**TASK TO CARRY OUT**
Every line of the data that includes "enlarge" should be copied out.

(Beginning of GIVEN RECORDS)

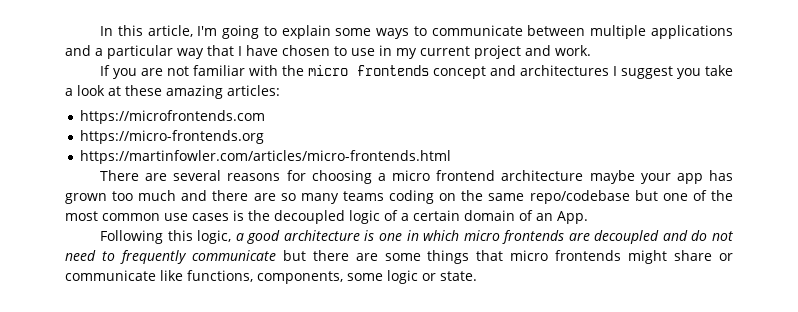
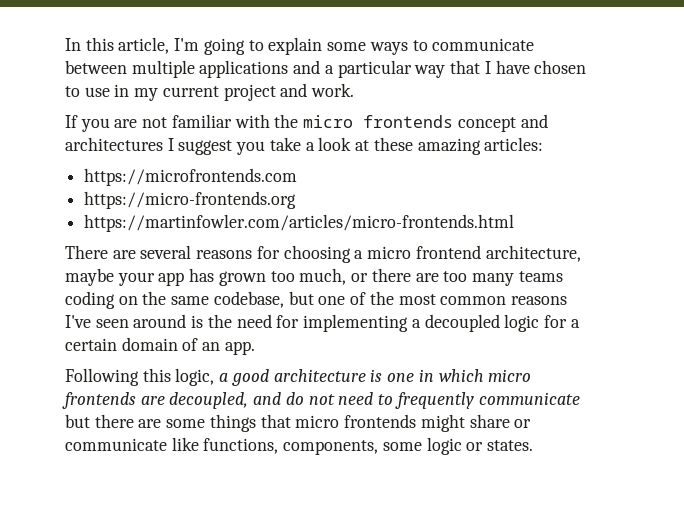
[501,170,584,181] architecture -> [485,245,581,262] architecture,
[138,190,296,201] much and there are so -> [299,268,468,285] much, or there are too
[529,190,630,204] repo/codebase -> [213,291,284,308] codebase,
[164,210,270,221] use cases is the -> [510,296,567,305] [65,314,421,332] reasons I've seen around is the need for implementing a
[384,210,398,221] of -> [543,315,567,328] for
[557,211,588,224] App. -> [224,341,255,355] app.
[594,230,660,244] decoupled -> [169,392,249,409] decoupled,
[440,271,477,281] state. -> [487,440,534,451] states.

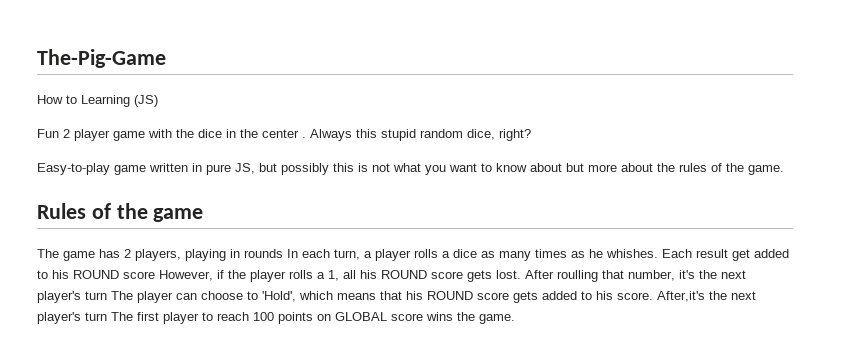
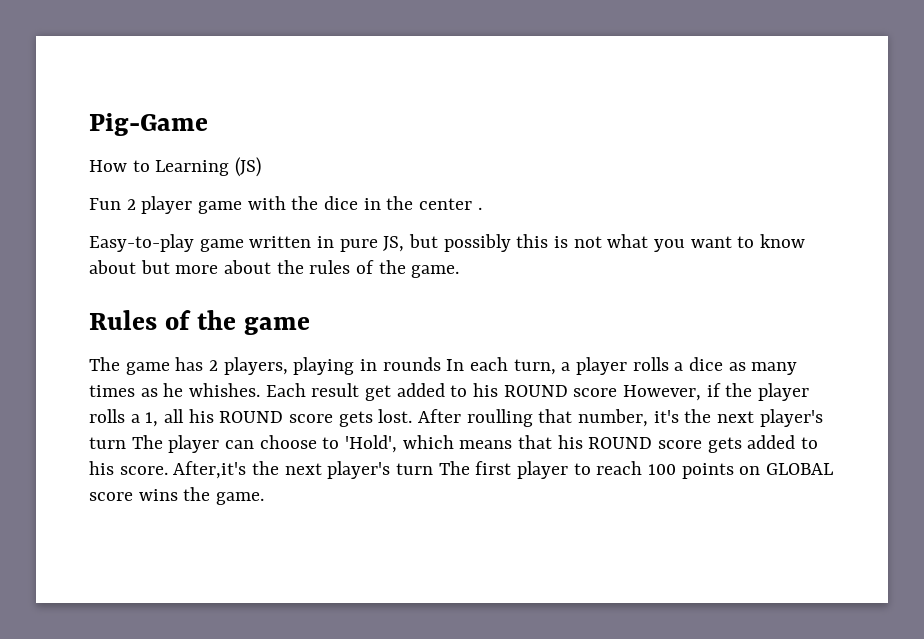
[37,49,166,68] The-Pig-Game -> [89,113,208,136] Pig-Game
[310,129,531,141] Always this stupid random dice, right? -> (482, 208) none

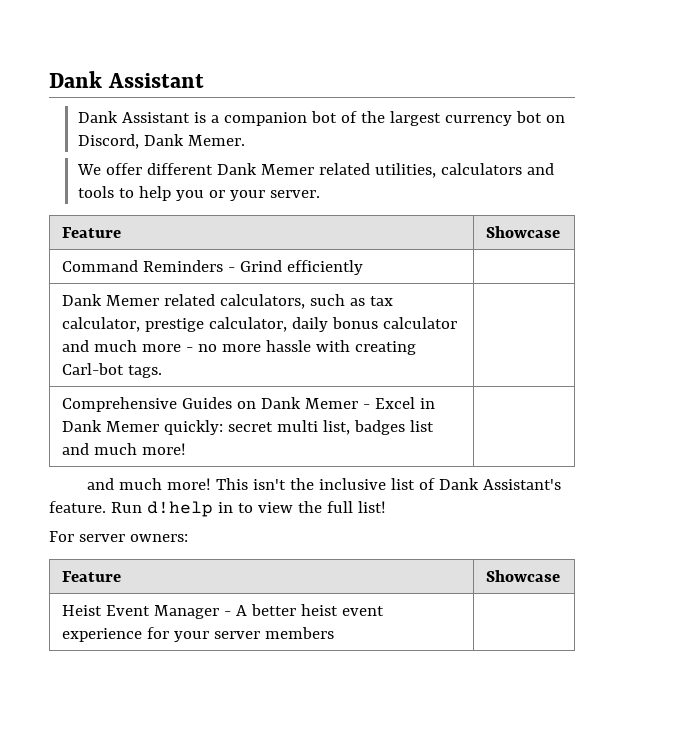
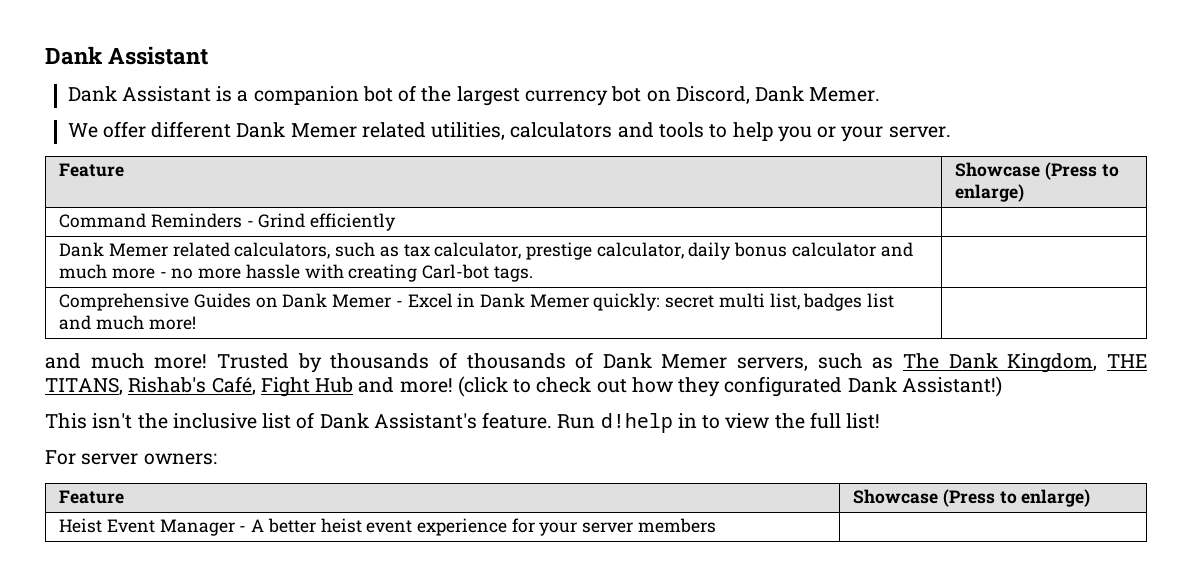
(560, 232) none -> [1044,162,1119,180] [955,184,1025,202] (Press to enlarge)
(212, 484) none -> [216,352,1147,373] [45,376,1002,397] Trusted by thousands of thousands of Dank Memer servers, such as The Dank Kingdom, THE TITANS, Rishab's Café, Fight Hub and more! (click to check out how they configurated Dank Assistant!) //
(560, 576) none -> [942,489,1091,507] (Press to enlarge)

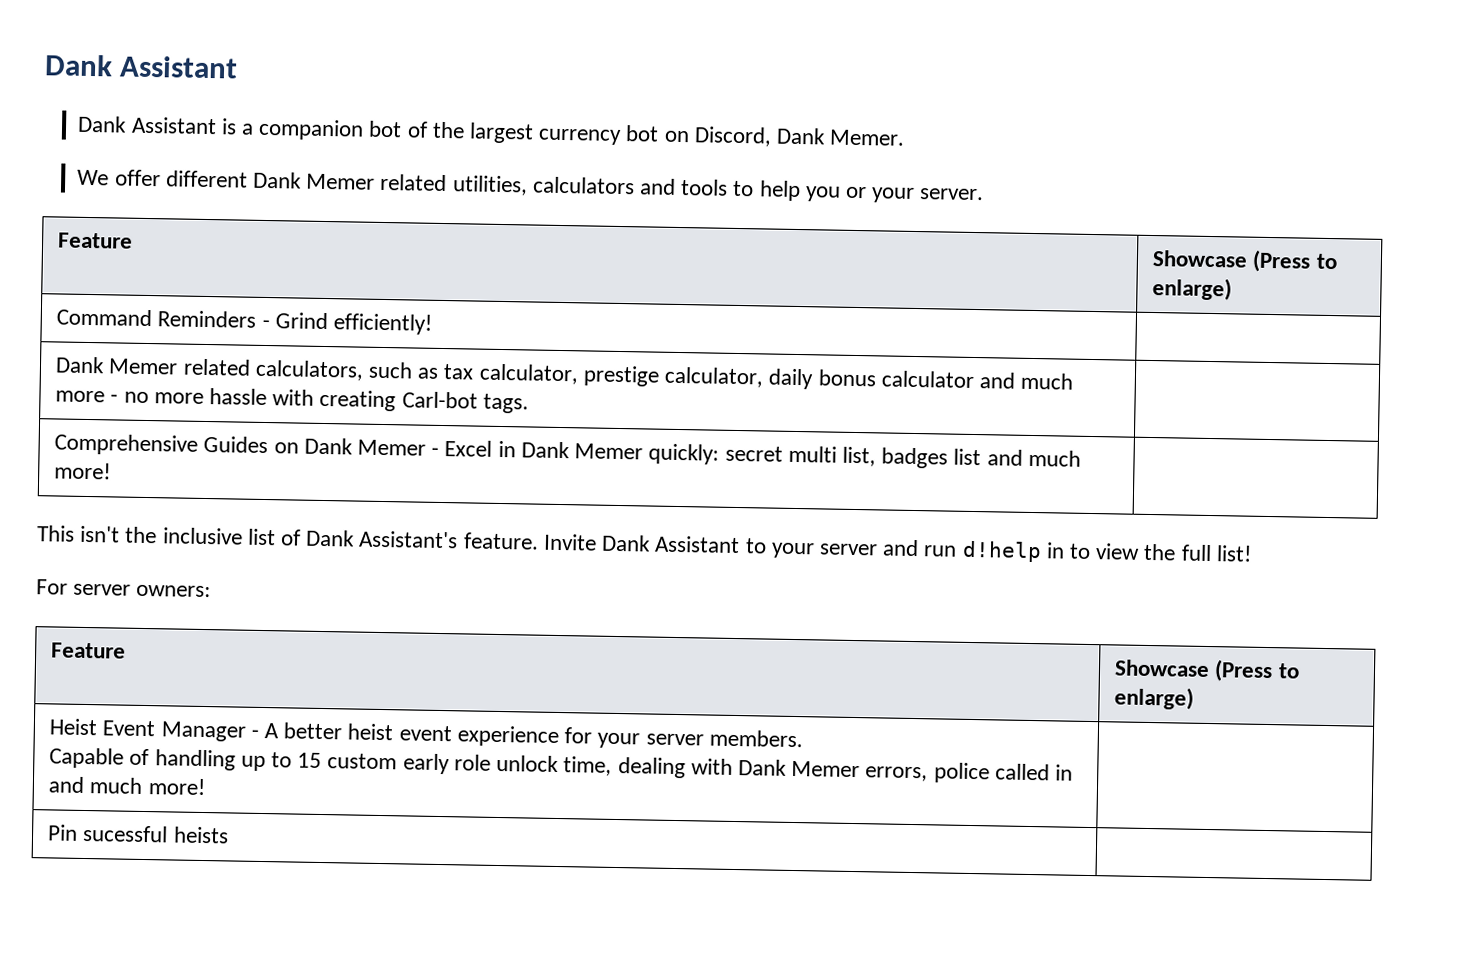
[310,213,396,231] efficiently -> [333,313,433,335] efficiently!
[45,352,1147,373] [45,376,1002,397] // and much more! Trusted by thousands of thousands of Dank Memer servers, such as The Dank Kingdom, THE TITANS, Rishab's Café, Fight Hub and more! (click to check out how they configurated Dank Assistant!) -> (112, 471) none
[557,414,596,429] Run -> [542,533,958,559] Invite Dank Assistant to your server and run
[637,518,716,533] members -> [708,729,803,748] [49,747,1074,784] [48,776,206,796] [47,824,229,844] members. // Capable of handling up to 15 custom early role unlock time, dealing with Dank Memer errors, police called in and much more! | // Pin sucessful heists

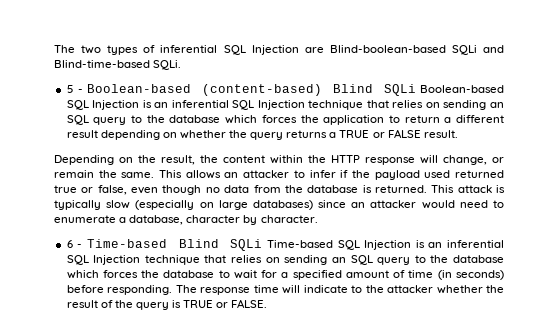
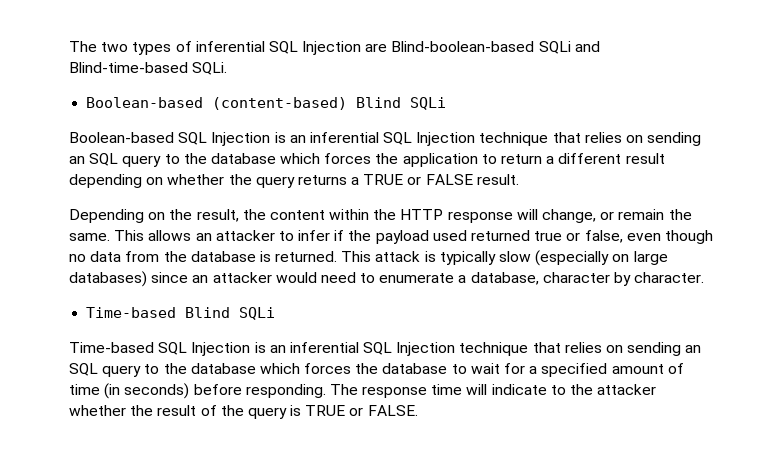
[66,85,83,93] 5 - -> (228, 68) none
(416, 90) none -> (447, 103) //
[66,240,83,248] 6 - -> (705, 277) none
(263, 245) none -> (276, 313) //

(End of GIVEN RECORDS)

**RESULT**
(560, 232) none -> [1044,162,1119,180] [955,184,1025,202] (Press to enlarge)
(560, 576) none -> [942,489,1091,507] (Press to enlarge)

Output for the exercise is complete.